Special Issue Information

Dear Colleagues,

The global COVID-19 pandemic of 2019–2020 made the world painfully aware of a testing availability that was far below the demand, leading to a considerable lag in the capacity to detect infections in a timely manner and a dramatic lack of diagnostic solutions able to face the rapid spread of the virus. In the current COVID scenario, the rampant nature of the epidemic infection has given rise to a great increase in demand for mass screening diagnosis and rapid monitoring modalities.

The same challenges are still open for cancer prevention and treatment, which remains the major burden of disease and the number one killer worldwide. Non-invasive cancer diagnosis (e.g., quantification of circulating tumor cells or extra vesicles such as exosomes), monitoring and management implemented at an early-stage lead to remarkable healthcare cost savings and improved health outcomes. 

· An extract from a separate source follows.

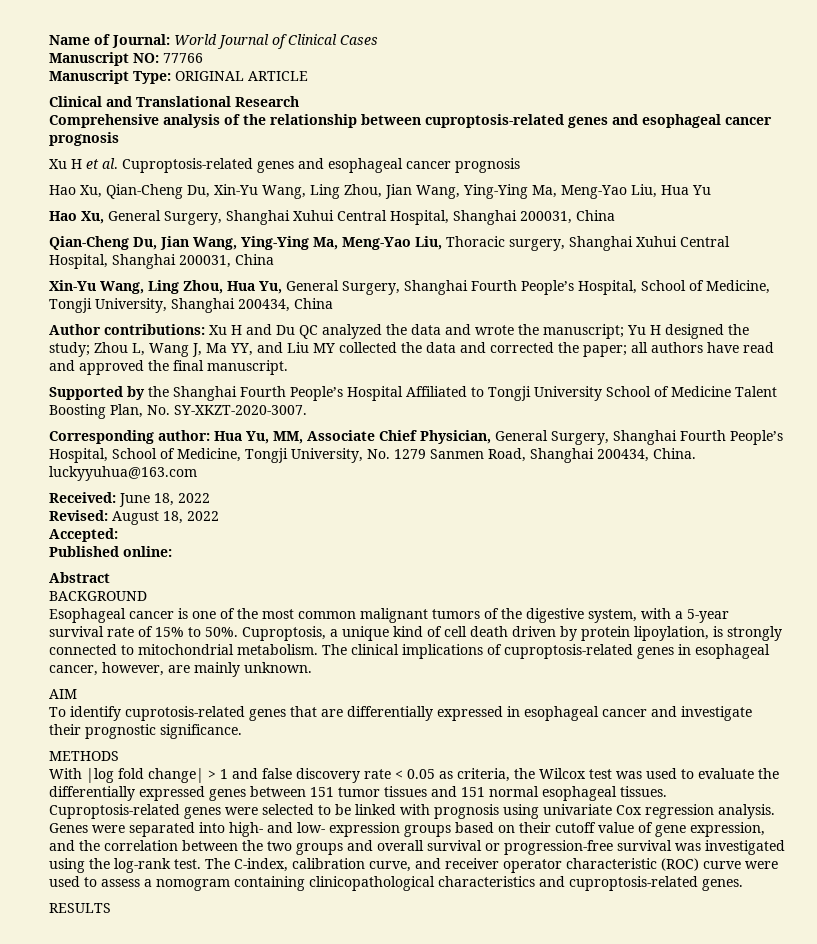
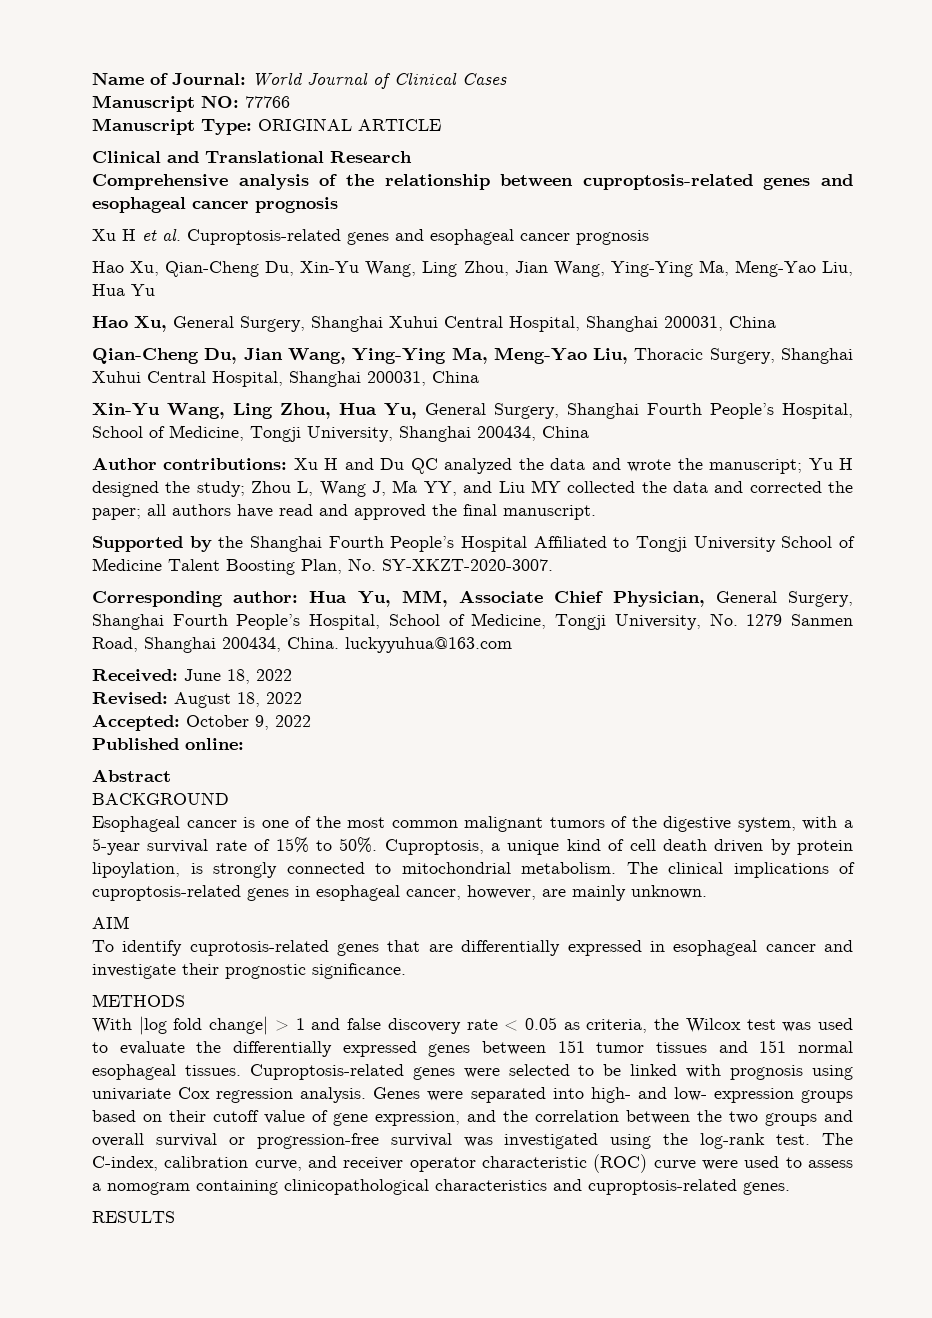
- Qian-Cheng Du, Jian Wang, Ying-Ying Ma, Meng-Yao Liu, Thoracic surgery, Shanghai Xuhui Central Hospital, Shanghai 200031, China
+ Qian-Cheng Du, Jian Wang, Ying-Ying Ma, Meng-Yao Liu, Thoracic Surgery, Shanghai Xuhui Central Hospital, Shanghai 200031, China
- Accepted:
+ Accepted: October 9, 2022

The panorama of urgent testing needs has driven the demand for portable detection systems enabling the sensitive detection of pathogens and biomarkers at extremely low concentrations and providing instant results under a cost-effective scheme. Although considerable advances have been achieved in the area of point-of-care (POC) devices, several relevant technical challenges must be still overcome to finally offer automated, robust, reliable and cost-effective POC devices in order to fully explore their potential. Issues such as miniaturization, multiplexing, full automatization with network connection, mass production, microfluidics integration, and sample collection still posed severe barriers in the pipeline of POC research and development.
Considering the technological maturity that has been achieved so far, at both fabrication and application levels, lab-on-fiber technology has the potential to significantly impact the technological roadmap towards advanced POC applications, though the development of the fundamental technological pillars at the basis of next-generation of POCs opens up unprecedented perspectives for such devices in the field of healthcare management. In this context, the aim of this Special Issue is to present the current evolution and perspectives of lab-on-fiber optrodes, with a special focus on innovative developments of transducer schemes, smart materials and receptors, nanostructures, and POC applications of optical fiber sensor systems. Particular emphasis will be given to the sensitive and specific detection of disease-related biomarkers, responding to urgent and open clinical needs. 
We invite authors to submit examples of advanced lab-on-fiber optrodes—both label-free and label-based—for life science applications that can be translated to clinical practice in the future. 

Prof. Dr. Andrea Cusano
Prof. Dr. Nunzio Cennamo
Prof. Dr. Marco Consales
Dr. Francesco Chiavaioli
Guest Editors

Manuscript Submission Information

Manuscripts should be submitted online at www.mdpi.com by registering and logging in to this website. Once you are registered, click here to go to the submission form. Manuscripts can be submitted until the deadline. All submissions that pass pre-check are peer-reviewed. Accepted papers will be published continuously in the journal (as soon as accepted) and will be listed together on the special issue website. Research articles, review articles as well as short communications are invited. For planned papers, a title and short abstract (about 100 words) can be sent to the Editorial Office for announcement on this website.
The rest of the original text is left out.